Mais ce tropisme pour la division ne saurait s’expliquer uniquement par la conjoncture électorale ou les enjeux de pouvoir immédiats. Il semble plutôt s’enraciner dans une blessure plus intime, plus ancienne : celle de l’incarcération longue et politiquement chargée que Bemba subit à la Cour pénale internationale, sous le règne de Kabila.
Cette épreuve, dont il est ressorti plus amer que repenti, a laissé des stigmates visibles dans sa manière d’être au monde politique, une manière que certains qualifieraient de vindicative, presque revancharde.
Ainsi, le leader du MLC, désormais ministre d’État au sein du régime de Félix Tshisekedi, semble trouver dans la rhétorique de la division une catharsis personnelle autant qu’un levier stratégique. Le couteau encore entre les dents, pour reprendre une image saisissante, il ressasse les griefs, ravive les rancœurs et convoque des contre-vérités avec une hargne glaçante.

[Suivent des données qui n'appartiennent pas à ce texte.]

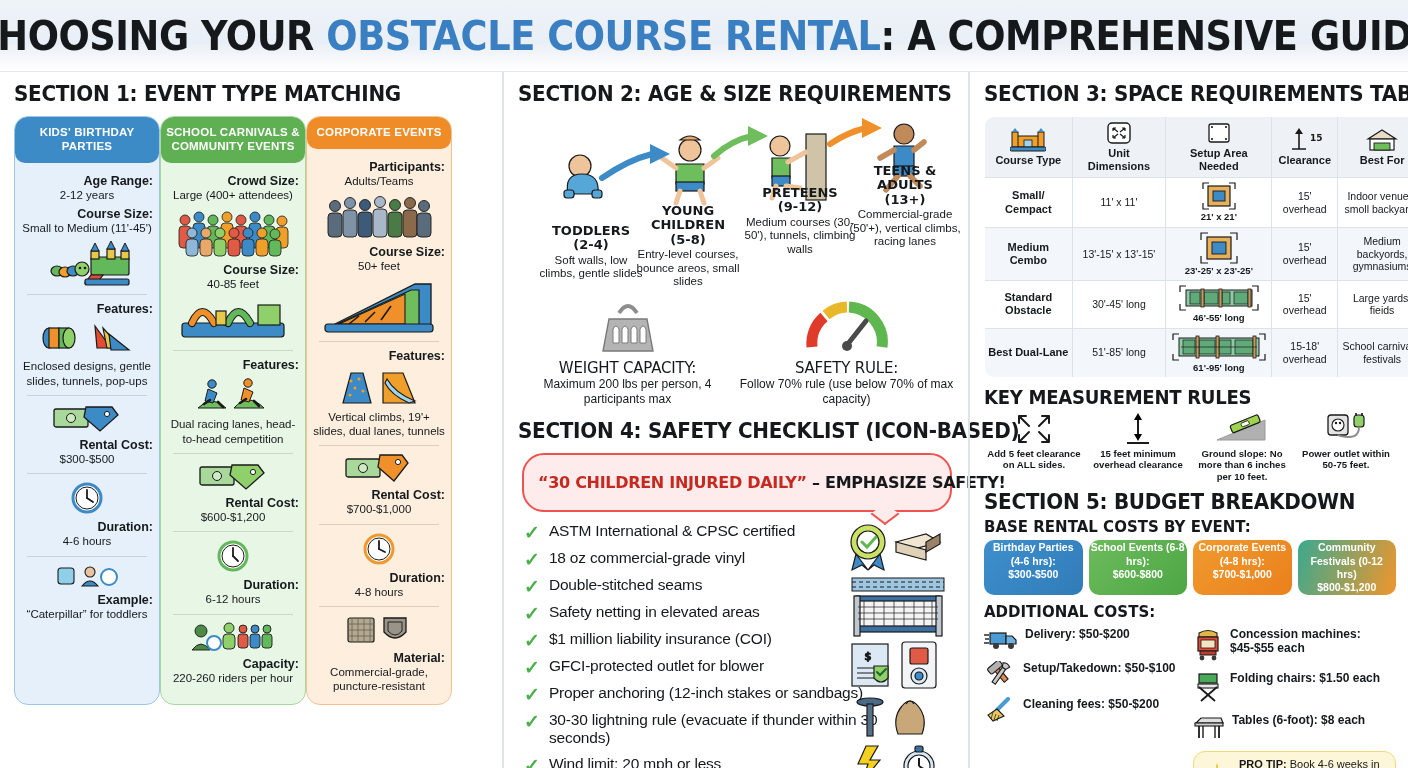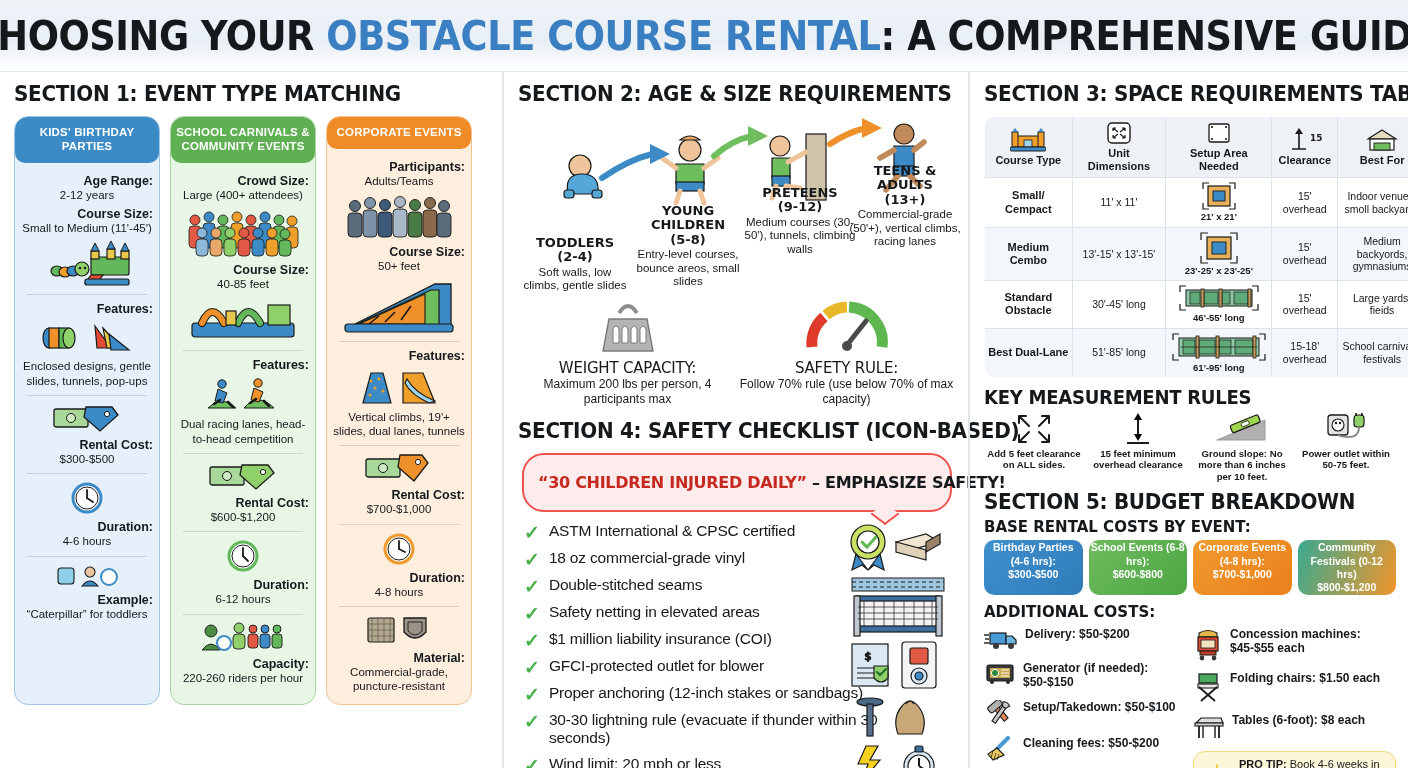"KIDS' BIRTHDAY PARTIES" .cards { gap: 10px -> 0 }
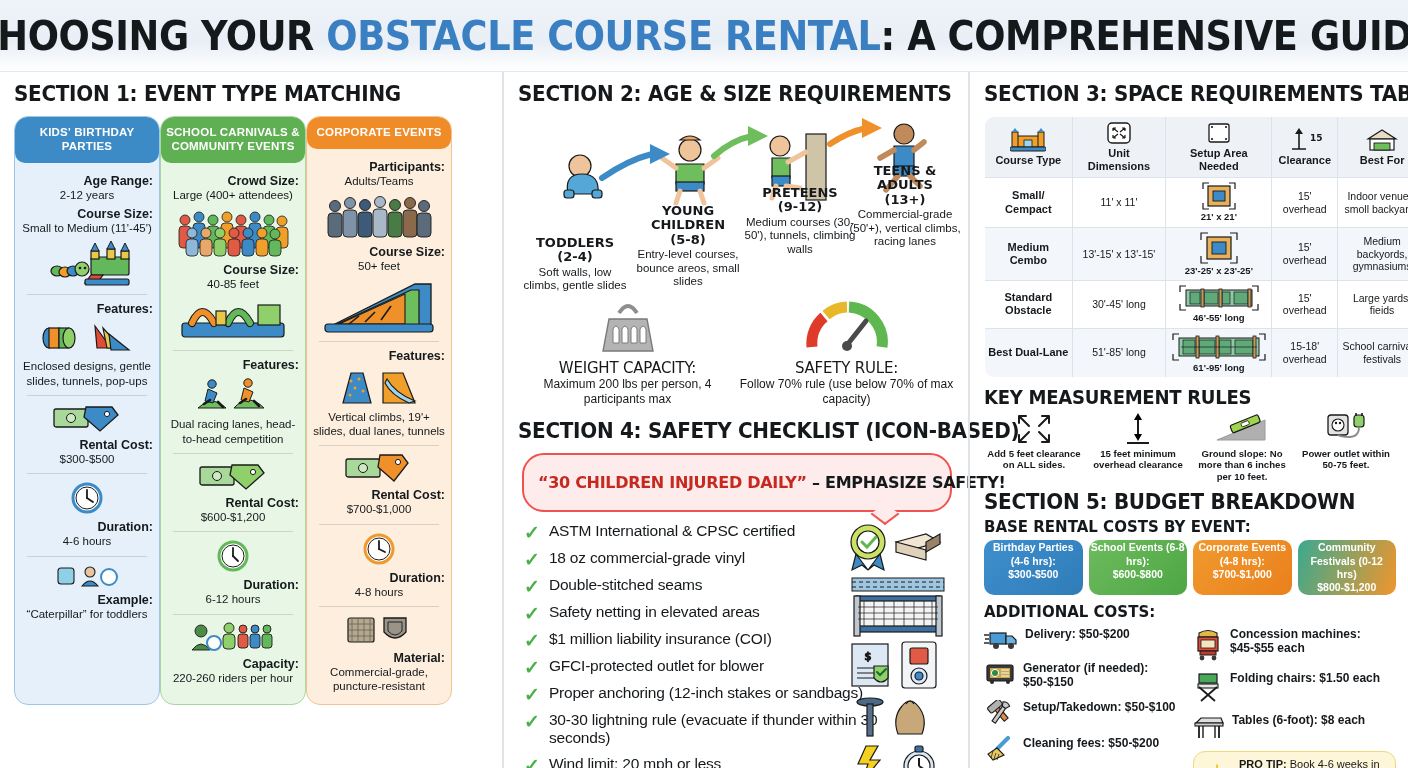"TODDLERS" div.age { left: 2px -> 18px; margin-top: 12px -> none }
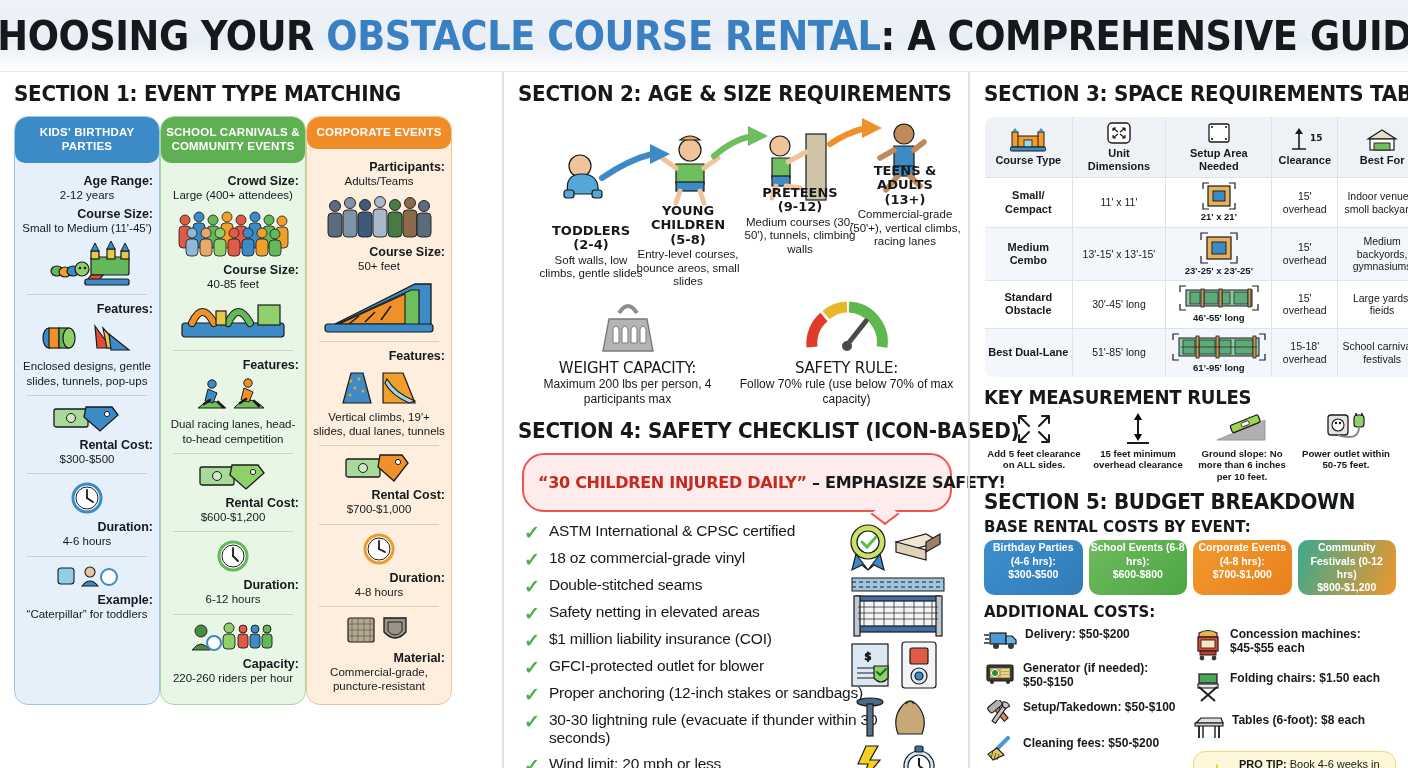"Generator (if needed): $50-$150" div.cost { html: <div> <span> <svg> <rect></rect> <rect></rect> <circle></circle> <g> <line></line> <line></line> <line></line> </g> <circle></circle> <circle></circle> </svg> </span> <span>Generator (if needed): $50-$150</span> </div> -> none }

Que faut-il entendre, en effet, lorsqu’il évoque des « politiciens en soutane », sinon une allusion perfide, teintée de mépris, envers ceux qui investissent l’espace public avec un surcroît de moralité ou de religiosité perçue comme suspecte ?
Et que dire de cette pratique délétère consistant à égrener des noms à consonance étrangère pour insinuer la non-appartenance à la nation congolaise ? Ce procédé, outre qu’il est déloyal et malhonnête, est destructeur : il mine le fondement même de l’unité nationale, en substituant à l’idée de citoyenneté une logique de pureté identitaire, dangereuse et régressive.
Mais le plus inquiétant demeure ailleurs. Car cette parole toxique ne prospère pas dans le vide : elle bénéficie de la bienveillance tacite, sinon de l’approbation explicite des plus hautes sphères de l’État. Ce soutien, ou du moins cette absence de désaveu, équivaut à une impunité consentie, voire à une complicité idéologique.
En permettant à une telle rhétorique de se déployer sans entrave, le régime en place prend le risque de légitimer la fragmentation de la communauté politique, et d’ouvrir la voie à de nouvelles conflagrations.
Il est urgent, dans un tel contexte, de réhabiliter la parole politique comme instrument d’unification et non comme arme de destruction morale. Car la République ne se gouverne pas à coups de ressentiment, mais à travers une éthique de la responsabilité et un souci sincère du bien commun.